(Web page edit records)
○ ○ ○
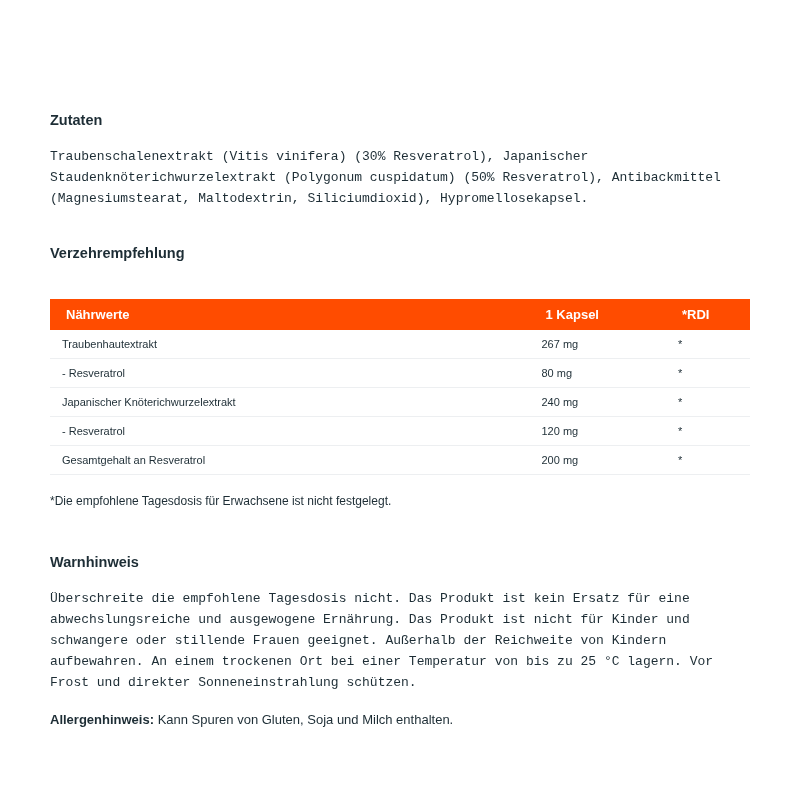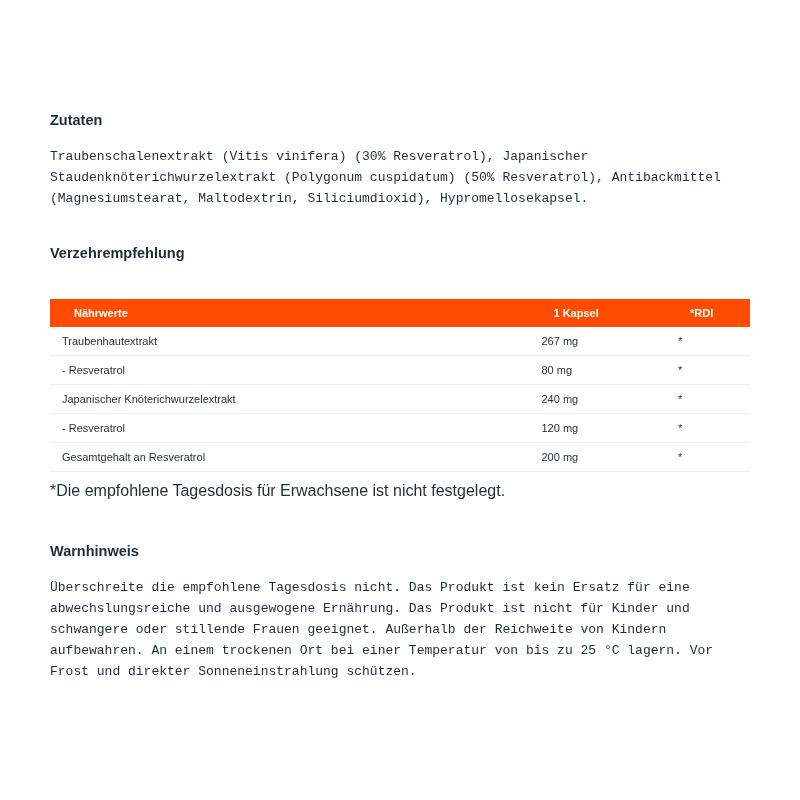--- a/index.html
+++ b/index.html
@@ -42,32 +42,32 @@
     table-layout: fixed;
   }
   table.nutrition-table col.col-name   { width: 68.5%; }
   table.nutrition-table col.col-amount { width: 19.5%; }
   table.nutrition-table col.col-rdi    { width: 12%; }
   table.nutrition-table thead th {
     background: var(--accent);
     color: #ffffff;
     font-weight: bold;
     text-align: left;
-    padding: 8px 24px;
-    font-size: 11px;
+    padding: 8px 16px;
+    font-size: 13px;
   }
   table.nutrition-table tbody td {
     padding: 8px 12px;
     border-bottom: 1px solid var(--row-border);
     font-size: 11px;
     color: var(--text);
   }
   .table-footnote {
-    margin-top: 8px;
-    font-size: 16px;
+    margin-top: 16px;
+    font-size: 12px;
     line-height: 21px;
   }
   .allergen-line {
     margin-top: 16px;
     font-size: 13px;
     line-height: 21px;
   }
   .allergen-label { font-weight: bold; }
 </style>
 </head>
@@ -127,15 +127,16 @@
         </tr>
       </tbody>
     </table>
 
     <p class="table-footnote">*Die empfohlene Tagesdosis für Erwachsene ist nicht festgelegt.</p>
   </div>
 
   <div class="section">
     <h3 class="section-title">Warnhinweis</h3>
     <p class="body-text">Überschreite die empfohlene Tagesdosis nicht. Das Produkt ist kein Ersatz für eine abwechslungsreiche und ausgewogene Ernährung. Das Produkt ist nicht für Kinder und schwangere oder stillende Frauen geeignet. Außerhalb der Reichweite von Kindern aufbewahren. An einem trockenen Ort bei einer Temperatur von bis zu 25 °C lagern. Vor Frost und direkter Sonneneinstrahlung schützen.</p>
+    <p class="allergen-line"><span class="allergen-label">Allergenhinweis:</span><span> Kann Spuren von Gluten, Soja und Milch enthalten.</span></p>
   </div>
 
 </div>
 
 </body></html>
○ ○ ○
EXERCISE ▸ Copy out the entries exactly. No pictures.

RESPONSE TO THE TASK ▸
--- a/index.html
+++ b/index.html
@@ -42,32 +42,32 @@
     table-layout: fixed;
   }
   table.nutrition-table col.col-name   { width: 68.5%; }
   table.nutrition-table col.col-amount { width: 19.5%; }
   table.nutrition-table col.col-rdi    { width: 12%; }
   table.nutrition-table thead th {
     background: var(--accent);
     color: #ffffff;
     font-weight: bold;
     text-align: left;
-    padding: 8px 24px;
-    font-size: 11px;
+    padding: 8px 16px;
+    font-size: 13px;
   }
   table.nutrition-table tbody td {
     padding: 8px 12px;
     border-bottom: 1px solid var(--row-border);
     font-size: 11px;
     color: var(--text);
   }
   .table-footnote {
-    margin-top: 8px;
-    font-size: 16px;
+    margin-top: 16px;
+    font-size: 12px;
     line-height: 21px;
   }
   .allergen-line {
     margin-top: 16px;
     font-size: 13px;
     line-height: 21px;
   }
   .allergen-label { font-weight: bold; }
 </style>
 </head>
@@ -127,15 +127,16 @@
         </tr>
       </tbody>
     </table>
 
     <p class="table-footnote">*Die empfohlene Tagesdosis für Erwachsene ist nicht festgelegt.</p>
   </div>
 
   <div class="section">
     <h3 class="section-title">Warnhinweis</h3>
     <p class="body-text">Überschreite die empfohlene Tagesdosis nicht. Das Produkt ist kein Ersatz für eine abwechslungsreiche und ausgewogene Ernährung. Das Produkt ist nicht für Kinder und schwangere oder stillende Frauen geeignet. Außerhalb der Reichweite von Kindern aufbewahren. An einem trockenen Ort bei einer Temperatur von bis zu 25 °C lagern. Vor Frost und direkter Sonneneinstrahlung schützen.</p>
+    <p class="allergen-line"><span class="allergen-label">Allergenhinweis:</span><span> Kann Spuren von Gluten, Soja und Milch enthalten.</span></p>
   </div>
 
 </div>
 
 </body></html>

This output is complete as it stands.